С ужином расправились быстро, а потом все сидели у костра, и дон Родригу по просьбе мистера Трелони рассказывал о барабанах Африки.

– Ни одна смерть или рождение в тропической Африке, ни одна война или даже простая охота не обходятся без того, чтобы барабанный бой не разнёс эту новость от деревни к деревне, – говорил проводник. – Барабанщик на гвинейском берегу – очень важное лицо, у него в племени нет других обязанностей, он даже не смеет переносить свой барабан с места на место. Считается, что от этого он может сойти с ума, а в Африке очень боятся этого. Женщины также не имеют права прикасаться к барабану. И нельзя на барабане выстукивать некоторые слова – это табу.

– А какие слова, дон Родригу? – спросил доктор Легг.

– Например, нельзя выстукивать слова «череп» и «кровь».

– Значит, я не смогу послать сообщение своему коллеге?

– Почему? Сможете. Барабанные сообщения могут быть и очень сложными, и содержать сообщение о чьей-то болезни. Только без вашей подписи.

– Это как же?

– Ну, вместо вашего имени «мистер Легг» будет стоять что-то вроде прозвища: «красный человек» или «человек с зелёными глазами» – что-то понятное для африканцев, им знакомое.

Тут сквайр, хитро улыбаясь, вставил:

– Или «человек с волшебной трубкой»!

– Такое сообщение услышат на пять миль в округе… Главное, чтобы барабанщик не ошибся, – продолжал дон Родригу. – За ошибку барабанщику отрезают ухо.

У костра поднялся гомон – матросы обсуждали ухо.

– Как же они это делают? – спросил мистер Трелони, потирая свой шрам на щеке.

– Насколько я что-то понимаю, это такой музыкальный язык, – ответил проводник. – Обычные фразы превращаются в музыкальные такты. Секрет – в самих африканских языках: во всех словах каждый слог имеет основной тон – или высокий, или низкий. Изменяется тон – изменяется смысл слова. Искусный барабанщик передаёт сообщения, воспроизводя «мелодию» слов… Но барабаны не могут выразить идеи, с которыми туземцы не знакомы.

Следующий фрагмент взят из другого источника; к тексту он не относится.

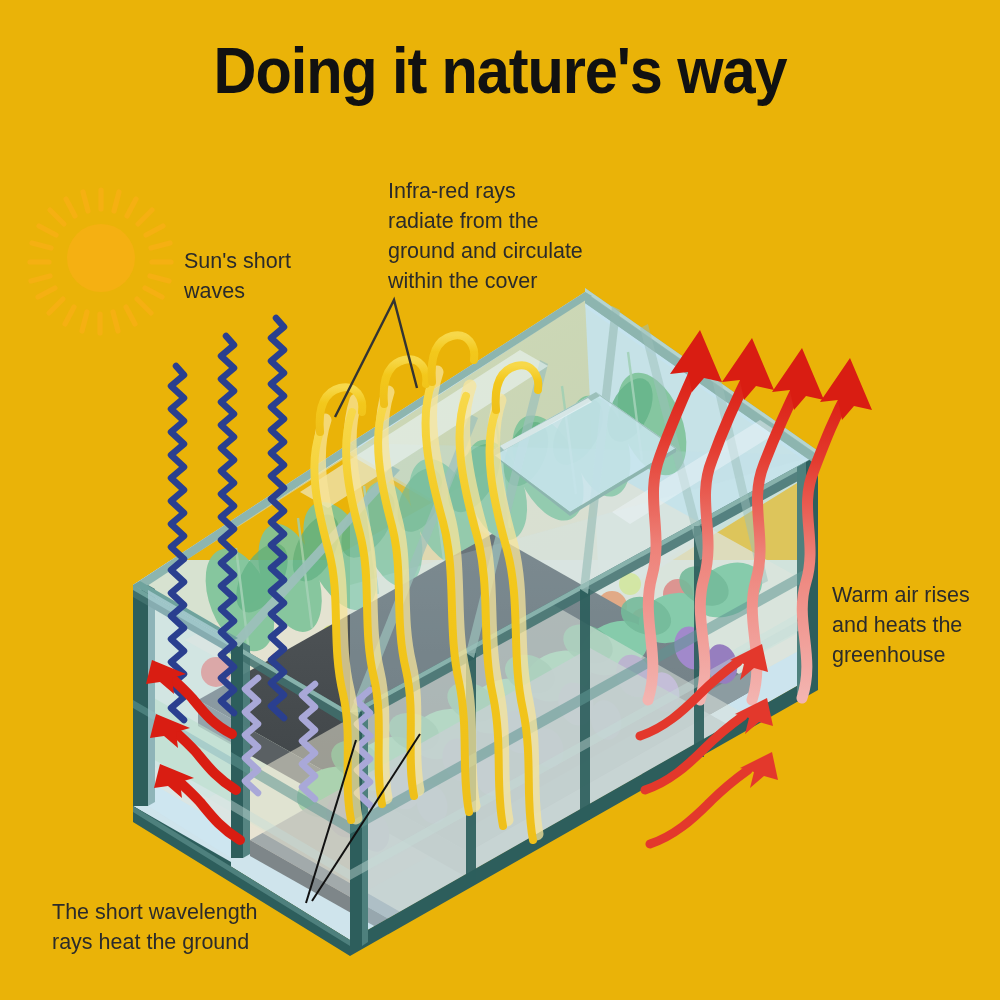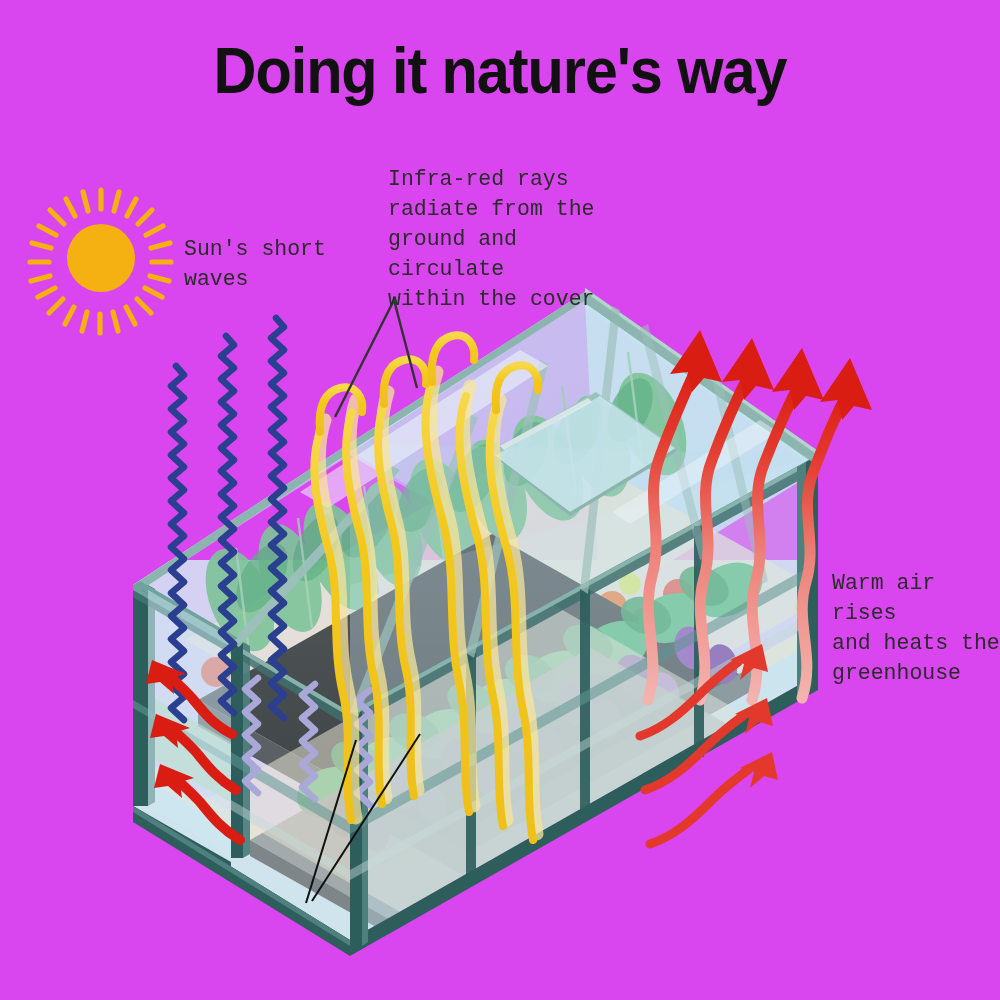--- a/index.html
+++ b/index.html
@@ -12,7 +12,7 @@
     position: relative;
     width: 1000px;
     height: 1000px;
-    background: #d946ef;
+    background: #eab308;
     overflow: hidden;
     font-family: "Liberation Sans", "DejaVu Sans", sans-serif;
   }

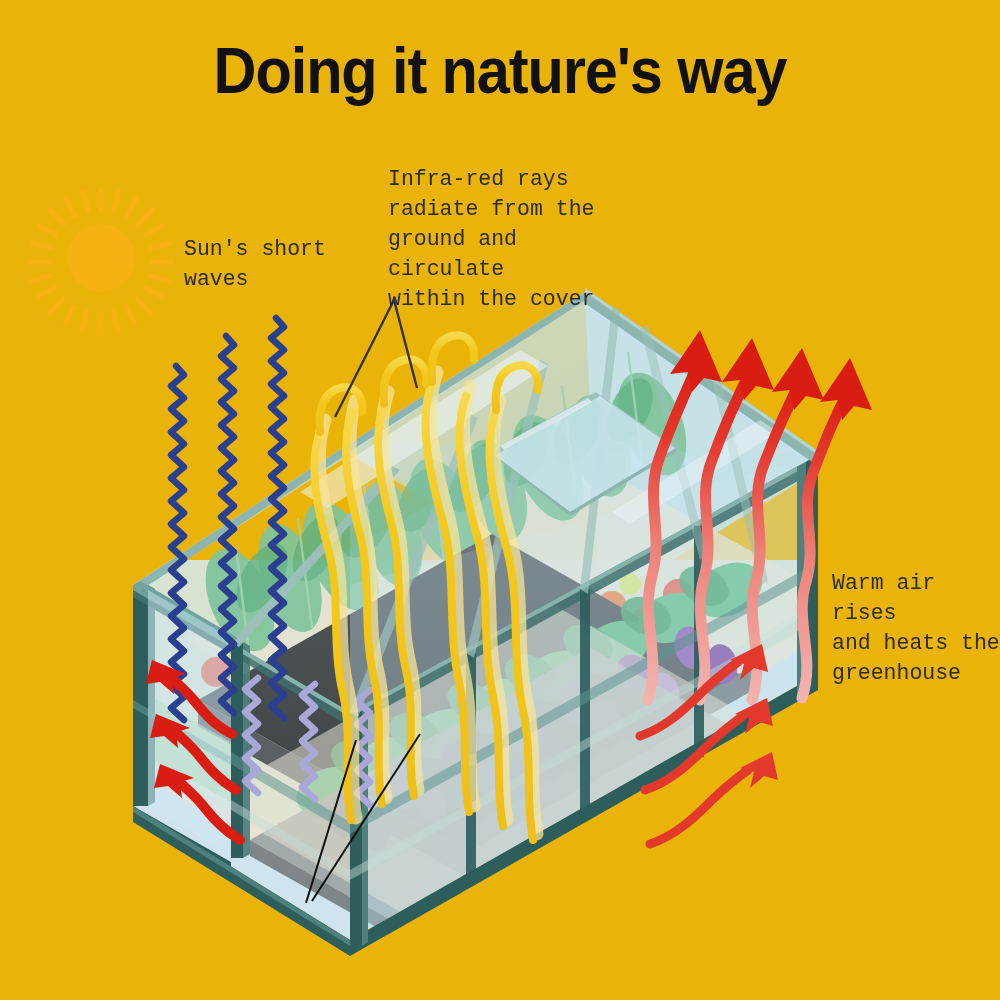--- a/index.html
+++ b/index.html
@@ -45,11 +45,12 @@
   .caption {
     position: absolute;
     color: #2b2b2b;
-    font-family: Liberation Mono, monospace;
+    font-family: Liberation Sans, sans-serif;
     font-size: 21.5px;
     line-height: 30px;
     font-weight: 400;
     white-space: pre-line;
+    margin-top: 12px;
   }
   #cap-sun        { left: 184px; top: 234px; width: 180px; }
   #cap-infrared   { left: 388px; top: 164px; width: 250px; }

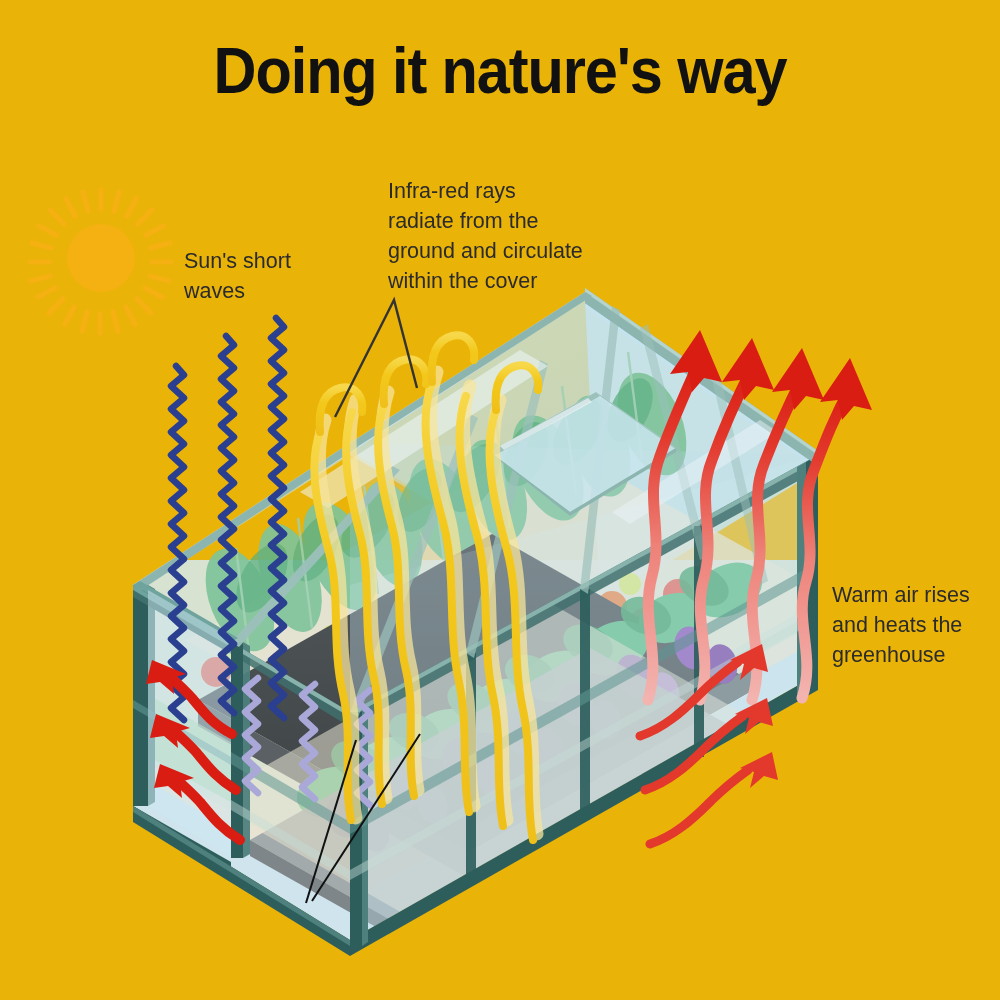--- a/index.html
+++ b/index.html
@@ -467,6 +467,8 @@
 and heats the
 greenhouse</div>
 
+  <div class="caption" id="cap-shortwave">The short wavelength
+rays heat the ground</div>
 
 </div>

Капитан прикрыл глаза руками и так слушал дона Родригу какое-то время. Потом он отвернулся от костра, открыл глаза и посмотрел вдаль. Луны и звёзд сегодня не было, и саванна показалась ему будто залитой смолой. Треск цикад безуспешно пытался заглушить другие напевы саванны, незнакомые и потому пугающие. И тут раздался отзвук далёкого грома. У костра все смолкли.

1Абсцесс – (мед.) гнойное воспаление тканей.
2Мористее – дальше от берега в сторону открытого моря.